INFORMATION SUPPLIED:
┌──

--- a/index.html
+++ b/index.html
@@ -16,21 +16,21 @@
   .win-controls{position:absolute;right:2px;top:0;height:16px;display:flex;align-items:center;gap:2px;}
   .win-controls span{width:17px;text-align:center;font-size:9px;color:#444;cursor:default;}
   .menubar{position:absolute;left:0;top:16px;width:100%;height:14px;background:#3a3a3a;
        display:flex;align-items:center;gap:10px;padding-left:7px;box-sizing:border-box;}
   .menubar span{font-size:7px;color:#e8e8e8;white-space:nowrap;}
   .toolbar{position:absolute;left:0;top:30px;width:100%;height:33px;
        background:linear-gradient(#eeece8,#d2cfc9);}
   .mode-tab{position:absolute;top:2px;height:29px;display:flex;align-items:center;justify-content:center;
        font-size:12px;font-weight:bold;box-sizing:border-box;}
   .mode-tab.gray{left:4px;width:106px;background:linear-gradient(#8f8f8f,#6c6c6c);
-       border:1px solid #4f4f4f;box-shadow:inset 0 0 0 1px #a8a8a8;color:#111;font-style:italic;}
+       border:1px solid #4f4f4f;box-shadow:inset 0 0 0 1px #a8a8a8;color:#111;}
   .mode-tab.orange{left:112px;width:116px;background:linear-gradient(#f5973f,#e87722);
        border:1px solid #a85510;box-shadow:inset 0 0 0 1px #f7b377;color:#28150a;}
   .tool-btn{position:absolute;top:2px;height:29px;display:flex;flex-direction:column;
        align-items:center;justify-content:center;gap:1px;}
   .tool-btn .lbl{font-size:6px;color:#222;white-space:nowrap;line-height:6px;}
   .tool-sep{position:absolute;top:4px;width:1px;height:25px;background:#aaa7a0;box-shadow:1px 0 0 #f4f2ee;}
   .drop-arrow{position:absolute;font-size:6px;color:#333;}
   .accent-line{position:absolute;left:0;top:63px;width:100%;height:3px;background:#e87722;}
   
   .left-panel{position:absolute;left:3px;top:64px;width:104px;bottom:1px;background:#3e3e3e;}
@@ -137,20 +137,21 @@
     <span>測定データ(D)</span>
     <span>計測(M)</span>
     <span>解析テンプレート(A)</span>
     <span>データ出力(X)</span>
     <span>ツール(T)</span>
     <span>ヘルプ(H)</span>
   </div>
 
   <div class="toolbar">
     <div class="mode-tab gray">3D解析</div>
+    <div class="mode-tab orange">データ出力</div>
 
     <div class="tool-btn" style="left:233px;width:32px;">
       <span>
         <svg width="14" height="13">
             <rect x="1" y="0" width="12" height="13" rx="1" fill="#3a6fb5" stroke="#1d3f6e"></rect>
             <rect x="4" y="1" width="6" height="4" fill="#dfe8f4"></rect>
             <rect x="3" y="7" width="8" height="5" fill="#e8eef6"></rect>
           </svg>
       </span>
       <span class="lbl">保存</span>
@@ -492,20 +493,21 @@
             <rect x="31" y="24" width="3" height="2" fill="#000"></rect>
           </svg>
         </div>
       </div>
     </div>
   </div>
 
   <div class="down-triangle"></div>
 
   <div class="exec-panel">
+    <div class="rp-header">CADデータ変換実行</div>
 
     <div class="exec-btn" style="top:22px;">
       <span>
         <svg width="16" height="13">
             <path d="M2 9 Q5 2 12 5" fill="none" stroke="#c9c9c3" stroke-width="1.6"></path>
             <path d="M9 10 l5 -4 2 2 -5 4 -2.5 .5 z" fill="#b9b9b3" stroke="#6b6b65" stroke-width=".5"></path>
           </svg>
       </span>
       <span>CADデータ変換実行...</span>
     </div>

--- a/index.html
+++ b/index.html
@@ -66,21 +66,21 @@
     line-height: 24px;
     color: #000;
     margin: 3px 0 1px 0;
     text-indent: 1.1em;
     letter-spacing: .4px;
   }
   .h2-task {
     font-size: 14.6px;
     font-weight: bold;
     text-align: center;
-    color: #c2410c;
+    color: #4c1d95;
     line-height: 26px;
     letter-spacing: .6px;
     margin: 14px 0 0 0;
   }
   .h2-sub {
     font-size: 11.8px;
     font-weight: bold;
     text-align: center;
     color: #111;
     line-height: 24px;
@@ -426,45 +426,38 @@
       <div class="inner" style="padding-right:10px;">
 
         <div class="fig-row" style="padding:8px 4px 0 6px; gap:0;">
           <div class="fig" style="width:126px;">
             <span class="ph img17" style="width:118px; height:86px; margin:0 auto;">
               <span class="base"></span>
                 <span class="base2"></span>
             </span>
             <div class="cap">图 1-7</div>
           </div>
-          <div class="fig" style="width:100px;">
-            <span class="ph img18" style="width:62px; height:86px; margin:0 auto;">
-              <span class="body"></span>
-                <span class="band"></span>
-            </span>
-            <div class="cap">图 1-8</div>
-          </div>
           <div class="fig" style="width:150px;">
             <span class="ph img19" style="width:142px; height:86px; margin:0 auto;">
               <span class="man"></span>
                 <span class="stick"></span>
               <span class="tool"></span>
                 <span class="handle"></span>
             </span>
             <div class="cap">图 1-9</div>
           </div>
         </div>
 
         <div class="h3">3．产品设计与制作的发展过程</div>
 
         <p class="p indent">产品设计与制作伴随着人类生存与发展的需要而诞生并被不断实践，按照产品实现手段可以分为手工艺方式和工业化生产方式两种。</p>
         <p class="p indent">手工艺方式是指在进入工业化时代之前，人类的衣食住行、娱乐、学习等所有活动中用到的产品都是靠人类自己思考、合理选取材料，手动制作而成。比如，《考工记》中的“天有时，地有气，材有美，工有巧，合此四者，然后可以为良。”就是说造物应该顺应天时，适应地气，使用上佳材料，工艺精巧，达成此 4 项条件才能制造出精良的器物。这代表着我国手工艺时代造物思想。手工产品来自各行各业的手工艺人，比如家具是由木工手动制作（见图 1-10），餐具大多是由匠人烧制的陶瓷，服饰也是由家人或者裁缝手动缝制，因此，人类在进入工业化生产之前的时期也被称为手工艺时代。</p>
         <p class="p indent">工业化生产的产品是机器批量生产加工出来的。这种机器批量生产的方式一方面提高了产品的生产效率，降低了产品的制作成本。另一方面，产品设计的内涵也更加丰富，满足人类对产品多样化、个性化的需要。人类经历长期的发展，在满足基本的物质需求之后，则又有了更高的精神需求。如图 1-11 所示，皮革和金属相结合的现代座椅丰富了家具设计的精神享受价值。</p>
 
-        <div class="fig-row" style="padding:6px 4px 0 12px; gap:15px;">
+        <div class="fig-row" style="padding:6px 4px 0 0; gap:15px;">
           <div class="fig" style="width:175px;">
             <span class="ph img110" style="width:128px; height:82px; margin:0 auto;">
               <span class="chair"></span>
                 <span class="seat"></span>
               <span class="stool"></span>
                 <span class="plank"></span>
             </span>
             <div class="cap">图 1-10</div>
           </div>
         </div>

└──

EXERCISE REQUIREMENTS:
Retrieve all lines from the data that contain the string "display".

OUTPUT:
   .win-controls{position:absolute;right:2px;top:0;height:16px;display:flex;align-items:center;gap:2px;}
        display:flex;align-items:center;gap:10px;padding-left:7px;box-sizing:border-box;}
   .mode-tab{position:absolute;top:2px;height:29px;display:flex;align-items:center;justify-content:center;
   .tool-btn{position:absolute;top:2px;height:29px;display:flex;flex-direction:column;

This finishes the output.